Your instructions:
Please repeat the data in full, character for character.
-------- Records provided
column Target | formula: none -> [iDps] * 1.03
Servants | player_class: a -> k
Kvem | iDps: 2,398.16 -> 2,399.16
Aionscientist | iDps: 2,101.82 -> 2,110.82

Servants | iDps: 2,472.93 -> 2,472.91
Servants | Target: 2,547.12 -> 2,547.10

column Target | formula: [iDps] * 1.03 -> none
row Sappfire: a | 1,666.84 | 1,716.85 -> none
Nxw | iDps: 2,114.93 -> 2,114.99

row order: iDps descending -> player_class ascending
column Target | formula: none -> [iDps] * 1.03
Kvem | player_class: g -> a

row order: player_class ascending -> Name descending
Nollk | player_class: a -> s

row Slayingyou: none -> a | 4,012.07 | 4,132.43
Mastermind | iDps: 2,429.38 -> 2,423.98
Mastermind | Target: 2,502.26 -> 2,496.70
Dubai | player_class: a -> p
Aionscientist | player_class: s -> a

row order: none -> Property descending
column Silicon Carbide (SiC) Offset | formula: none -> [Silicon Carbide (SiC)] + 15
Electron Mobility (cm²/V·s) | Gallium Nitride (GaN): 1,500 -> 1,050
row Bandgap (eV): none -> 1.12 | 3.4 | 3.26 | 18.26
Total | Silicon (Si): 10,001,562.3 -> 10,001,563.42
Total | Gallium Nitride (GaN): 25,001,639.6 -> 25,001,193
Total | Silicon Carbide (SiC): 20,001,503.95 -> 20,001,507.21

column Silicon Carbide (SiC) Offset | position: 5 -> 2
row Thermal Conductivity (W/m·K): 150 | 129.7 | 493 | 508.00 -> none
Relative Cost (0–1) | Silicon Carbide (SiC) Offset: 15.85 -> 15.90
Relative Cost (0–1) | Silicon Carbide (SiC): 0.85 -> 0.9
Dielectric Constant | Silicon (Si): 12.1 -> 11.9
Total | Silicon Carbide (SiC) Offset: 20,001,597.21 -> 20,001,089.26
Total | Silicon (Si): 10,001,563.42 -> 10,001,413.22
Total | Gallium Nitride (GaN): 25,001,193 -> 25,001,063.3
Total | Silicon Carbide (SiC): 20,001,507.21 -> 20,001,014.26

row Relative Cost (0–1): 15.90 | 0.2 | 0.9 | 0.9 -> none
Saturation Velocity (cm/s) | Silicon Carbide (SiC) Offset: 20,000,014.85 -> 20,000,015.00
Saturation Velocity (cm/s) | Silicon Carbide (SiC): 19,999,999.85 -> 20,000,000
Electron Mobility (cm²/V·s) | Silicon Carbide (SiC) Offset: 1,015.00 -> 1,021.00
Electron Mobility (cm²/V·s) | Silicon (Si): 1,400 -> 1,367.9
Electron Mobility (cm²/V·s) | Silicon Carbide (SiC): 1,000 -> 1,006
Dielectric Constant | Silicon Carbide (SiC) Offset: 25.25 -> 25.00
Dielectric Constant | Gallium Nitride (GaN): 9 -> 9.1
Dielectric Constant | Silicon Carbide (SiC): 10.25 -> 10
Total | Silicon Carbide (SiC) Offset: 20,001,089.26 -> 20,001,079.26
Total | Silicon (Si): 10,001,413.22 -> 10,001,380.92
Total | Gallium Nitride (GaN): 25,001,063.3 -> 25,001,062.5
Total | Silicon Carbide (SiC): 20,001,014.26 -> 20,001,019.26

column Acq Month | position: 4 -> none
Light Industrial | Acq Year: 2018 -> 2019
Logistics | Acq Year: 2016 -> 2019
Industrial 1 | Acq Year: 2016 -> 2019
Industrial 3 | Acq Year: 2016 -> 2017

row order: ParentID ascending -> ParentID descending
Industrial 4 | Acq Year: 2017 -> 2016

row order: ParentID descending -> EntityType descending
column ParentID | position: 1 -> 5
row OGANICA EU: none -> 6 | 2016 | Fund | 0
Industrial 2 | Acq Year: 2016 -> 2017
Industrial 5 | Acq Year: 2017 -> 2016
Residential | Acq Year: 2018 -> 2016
----------------
Task solution:
column Target | formula: none -> [iDps] * 1.03
Servants | player_class: a -> k
Kvem | iDps: 2,398.16 -> 2,399.16
Aionscientist | iDps: 2,101.82 -> 2,110.82

Servants | iDps: 2,472.93 -> 2,472.91
Servants | Target: 2,547.12 -> 2,547.10

column Target | formula: [iDps] * 1.03 -> none
row Sappfire: a | 1,666.84 | 1,716.85 -> none
Nxw | iDps: 2,114.93 -> 2,114.99

row order: iDps descending -> player_class ascending
column Target | formula: none -> [iDps] * 1.03
Kvem | player_class: g -> a

row order: player_class ascending -> Name descending
Nollk | player_class: a -> s

row Slayingyou: none -> a | 4,012.07 | 4,132.43
Mastermind | iDps: 2,429.38 -> 2,423.98
Mastermind | Target: 2,502.26 -> 2,496.70
Dubai | player_class: a -> p
Aionscientist | player_class: s -> a

row order: none -> Property descending
column Silicon Carbide (SiC) Offset | formula: none -> [Silicon Carbide (SiC)] + 15
Electron Mobility (cm²/V·s) | Gallium Nitride (GaN): 1,500 -> 1,050
row Bandgap (eV): none -> 1.12 | 3.4 | 3.26 | 18.26
Total | Silicon (Si): 10,001,562.3 -> 10,001,563.42
Total | Gallium Nitride (GaN): 25,001,639.6 -> 25,001,193
Total | Silicon Carbide (SiC): 20,001,503.95 -> 20,001,507.21

column Silicon Carbide (SiC) Offset | position: 5 -> 2
row Thermal Conductivity (W/m·K): 150 | 129.7 | 493 | 508.00 -> none
Relative Cost (0–1) | Silicon Carbide (SiC) Offset: 15.85 -> 15.90
Relative Cost (0–1) | Silicon Carbide (SiC): 0.85 -> 0.9
Dielectric Constant | Silicon (Si): 12.1 -> 11.9
Total | Silicon Carbide (SiC) Offset: 20,001,597.21 -> 20,001,089.26
Total | Silicon (Si): 10,001,563.42 -> 10,001,413.22
Total | Gallium Nitride (GaN): 25,001,193 -> 25,001,063.3
Total | Silicon Carbide (SiC): 20,001,507.21 -> 20,001,014.26

row Relative Cost (0–1): 15.90 | 0.2 | 0.9 | 0.9 -> none
Saturation Velocity (cm/s) | Silicon Carbide (SiC) Offset: 20,000,014.85 -> 20,000,015.00
Saturation Velocity (cm/s) | Silicon Carbide (SiC): 19,999,999.85 -> 20,000,000
Electron Mobility (cm²/V·s) | Silicon Carbide (SiC) Offset: 1,015.00 -> 1,021.00
Electron Mobility (cm²/V·s) | Silicon (Si): 1,400 -> 1,367.9
Electron Mobility (cm²/V·s) | Silicon Carbide (SiC): 1,000 -> 1,006
Dielectric Constant | Silicon Carbide (SiC) Offset: 25.25 -> 25.00
Dielectric Constant | Gallium Nitride (GaN): 9 -> 9.1
Dielectric Constant | Silicon Carbide (SiC): 10.25 -> 10
Total | Silicon Carbide (SiC) Offset: 20,001,089.26 -> 20,001,079.26
Total | Silicon (Si): 10,001,413.22 -> 10,001,380.92
Total | Gallium Nitride (GaN): 25,001,063.3 -> 25,001,062.5
Total | Silicon Carbide (SiC): 20,001,014.26 -> 20,001,019.26

column Acq Month | position: 4 -> none
Light Industrial | Acq Year: 2018 -> 2019
Logistics | Acq Year: 2016 -> 2019
Industrial 1 | Acq Year: 2016 -> 2019
Industrial 3 | Acq Year: 2016 -> 2017

row order: ParentID ascending -> ParentID descending
Industrial 4 | Acq Year: 2017 -> 2016

row order: ParentID descending -> EntityType descending
column ParentID | position: 1 -> 5
row OGANICA EU: none -> 6 | 2016 | Fund | 0
Industrial 2 | Acq Year: 2016 -> 2017
Industrial 5 | Acq Year: 2017 -> 2016
Residential | Acq Year: 2018 -> 2016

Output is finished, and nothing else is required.